Every organization is different, with different workflows, practices and documentation needs. Some store critical information in contracts, others in financial transactions, and still others in personnel or client files. AutoClassification supports an infinite array of custom Document Types to ensure proper classification that fits your company’s use cases and content types. For even more flexibility, consider using hierarchical or conditional DocTypes that offer layers of nuance and customization.


14. More About DocTypes

Focus your energies on DocumentType. 

We cannot stress DocTypes enough, and so have devoted two tips this time to Document Types! If you have limited bandwidth to setup an AutoClassification project (and who doesn’t?), spend your time and energy on creating an ideal set of generic + custom Document Types. Strong DocTypes will properly set up all your future lifecycle and disposition handling, and are the best place for your investment of time, energy and budget. Furthermore, good DocTypes help ensure easy and complete search and retrieval results for a wide variety of downstream data requests.properly.


15. Aliases & Codenames

Actively track “insider” terms.

 Many organizations use codenames to label specific, sometimes covert, operations. Typically these codenames mean nothing outside of the organization and are eventually removed in favor of a more formal, public-use name (such as a launched brand), or when the project has completed its course. Unfortunately, the content around the codenamed time period continues to live on when the “tribal knowledge” about its origins has long passed. Codenames are an excellent rich metadata tag and should be properly managed so AutoClassification can benefit from their intent and classification properties. We recommend managing codenames as a list, file or database, similar to other key enterprise data lists, such as employee names, office locations, product names or supplier lists.

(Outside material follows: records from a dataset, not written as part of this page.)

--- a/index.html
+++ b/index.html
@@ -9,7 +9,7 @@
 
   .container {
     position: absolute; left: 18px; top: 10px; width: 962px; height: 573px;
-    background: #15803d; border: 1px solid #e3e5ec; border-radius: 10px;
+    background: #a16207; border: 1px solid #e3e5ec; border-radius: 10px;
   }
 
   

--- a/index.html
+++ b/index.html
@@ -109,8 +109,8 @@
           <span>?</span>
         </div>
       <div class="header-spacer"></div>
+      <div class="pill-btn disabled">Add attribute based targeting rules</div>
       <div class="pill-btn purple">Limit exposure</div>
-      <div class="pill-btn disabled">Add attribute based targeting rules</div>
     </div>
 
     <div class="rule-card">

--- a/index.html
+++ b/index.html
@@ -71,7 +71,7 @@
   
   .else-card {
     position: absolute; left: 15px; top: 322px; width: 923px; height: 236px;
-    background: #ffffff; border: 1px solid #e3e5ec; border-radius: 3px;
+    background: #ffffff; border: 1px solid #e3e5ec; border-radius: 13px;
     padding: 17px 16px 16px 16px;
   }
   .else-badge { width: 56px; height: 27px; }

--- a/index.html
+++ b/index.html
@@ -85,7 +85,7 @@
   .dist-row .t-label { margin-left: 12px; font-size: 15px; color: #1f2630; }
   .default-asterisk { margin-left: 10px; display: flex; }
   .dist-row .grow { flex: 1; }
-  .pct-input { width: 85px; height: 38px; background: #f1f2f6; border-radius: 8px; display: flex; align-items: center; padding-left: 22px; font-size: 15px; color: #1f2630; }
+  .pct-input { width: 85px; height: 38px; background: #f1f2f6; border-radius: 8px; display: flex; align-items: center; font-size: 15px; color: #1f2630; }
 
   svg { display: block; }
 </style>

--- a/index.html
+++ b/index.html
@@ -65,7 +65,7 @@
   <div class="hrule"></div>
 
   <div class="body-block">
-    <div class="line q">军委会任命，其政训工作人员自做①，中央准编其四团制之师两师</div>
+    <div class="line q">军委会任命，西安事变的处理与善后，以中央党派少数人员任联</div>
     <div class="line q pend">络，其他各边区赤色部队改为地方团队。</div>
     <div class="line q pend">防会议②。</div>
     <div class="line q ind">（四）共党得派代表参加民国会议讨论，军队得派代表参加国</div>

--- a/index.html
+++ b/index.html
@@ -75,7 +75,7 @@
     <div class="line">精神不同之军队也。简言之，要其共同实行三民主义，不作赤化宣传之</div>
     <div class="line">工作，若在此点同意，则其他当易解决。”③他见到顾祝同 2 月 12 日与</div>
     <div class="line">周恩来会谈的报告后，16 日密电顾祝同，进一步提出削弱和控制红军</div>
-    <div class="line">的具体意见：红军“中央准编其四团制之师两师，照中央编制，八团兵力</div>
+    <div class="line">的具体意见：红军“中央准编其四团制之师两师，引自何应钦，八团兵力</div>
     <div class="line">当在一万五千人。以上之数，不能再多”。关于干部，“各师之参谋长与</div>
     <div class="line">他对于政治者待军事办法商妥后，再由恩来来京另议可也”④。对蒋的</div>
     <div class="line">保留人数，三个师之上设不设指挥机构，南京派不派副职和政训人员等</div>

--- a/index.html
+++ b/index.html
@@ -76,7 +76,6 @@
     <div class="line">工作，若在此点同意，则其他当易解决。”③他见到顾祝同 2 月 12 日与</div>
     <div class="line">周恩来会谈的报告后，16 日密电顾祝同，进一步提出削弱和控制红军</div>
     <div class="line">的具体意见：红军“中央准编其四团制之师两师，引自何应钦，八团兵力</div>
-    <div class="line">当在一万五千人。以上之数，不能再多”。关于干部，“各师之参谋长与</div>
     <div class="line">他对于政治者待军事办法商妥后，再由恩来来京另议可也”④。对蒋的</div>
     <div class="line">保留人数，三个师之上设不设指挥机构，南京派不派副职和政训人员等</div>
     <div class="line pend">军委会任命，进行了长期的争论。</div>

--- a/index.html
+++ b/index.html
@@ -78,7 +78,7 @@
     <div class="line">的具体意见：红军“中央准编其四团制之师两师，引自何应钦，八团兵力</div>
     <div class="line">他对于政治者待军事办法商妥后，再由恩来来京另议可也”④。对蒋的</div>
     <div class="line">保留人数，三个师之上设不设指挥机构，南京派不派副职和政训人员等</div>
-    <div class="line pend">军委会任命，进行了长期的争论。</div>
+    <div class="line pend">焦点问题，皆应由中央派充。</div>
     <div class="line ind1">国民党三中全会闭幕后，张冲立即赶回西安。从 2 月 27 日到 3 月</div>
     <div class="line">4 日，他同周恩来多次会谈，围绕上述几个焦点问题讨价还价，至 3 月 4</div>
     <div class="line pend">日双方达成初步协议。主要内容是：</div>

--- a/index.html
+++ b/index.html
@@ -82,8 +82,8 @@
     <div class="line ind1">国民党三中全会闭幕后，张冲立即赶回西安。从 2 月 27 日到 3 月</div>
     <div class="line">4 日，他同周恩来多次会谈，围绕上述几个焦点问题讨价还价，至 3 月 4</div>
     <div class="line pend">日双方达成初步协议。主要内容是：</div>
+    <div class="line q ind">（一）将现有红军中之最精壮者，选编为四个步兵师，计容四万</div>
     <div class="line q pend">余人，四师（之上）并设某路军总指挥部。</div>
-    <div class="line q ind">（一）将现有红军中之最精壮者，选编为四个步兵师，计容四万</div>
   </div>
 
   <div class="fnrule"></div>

16. Standardize on Currency Formats

Dollars & Sense. 

Currency can be tricky. Most people in the US use the dollar sign, dollars, cents (2-digits) format, like this: $27.99. But this is definitely not standard worldwide. To save a lot of difficulty in managing, organizing, search & retrieval down the line, standardize on one currency and one format. Then convert other currencies and formats to the standard schema at processing time.


17. Leave Room to Experiment

Iterate fields as you go. 

AutoClassification opens a lot of possibilities for analyzing and tagging content. You don’t need to have your final “ideal state” designed on day one. Leave yourself permission and room to experiment over time with new fields, new rules and new ways of organizing and sorting your data. A flexible processing engine should be able to support multiple iterations and configurations, even suggesting the best configuration based on the data itself.


18. Go Beyond Identical (Forensic) Dupes

Understand functional dupes & near dupes. 

Forensically identical content is straight-up ROT, and can likely be safely, defensibly deleted from content stores. But what about Functional Duplicates who are similar in every way, but not forensically identical (based on Hash)? Functional dupes include things like an original Word or Excel file also saved in PDF format. Keep both formats or only one? And if so, which? Near Dupes are files that are similar but not as close as Functional or Forensic dupes are. Good examples of Near Dupes include versions, templates and “stock” content like form letters. For Near Dupes, the decisions revolve more around association, storage and retrieval, rather than removal.


19. Consider Storage Costs

Live files or secondary copy?

Solutions that require a second set of content to be stored in addition to the first will increase your storage costs commensurately. In addition, you are setting up for inconsistencies and confusion across the populations. Aim to work on live data, where possible, and auto-sync where not possible.


20. Aliases

Understand and manage nicknames.

Who are you? Robert, Rob, Robbie, Bob, Bobby or “Stretch”? If the answer is, “all of them,” welcome to the wonderful world of aliases and nicknames. Some nicknames are so far from the original person’s name that they can be almost impossible to trace back. Like codenames (see Pro Tip #15), we recommend managing aliases as a list, file or database, similar or perhaps tied to other key enterprise data lists, such as employee names, office locations, product names or supplier lists.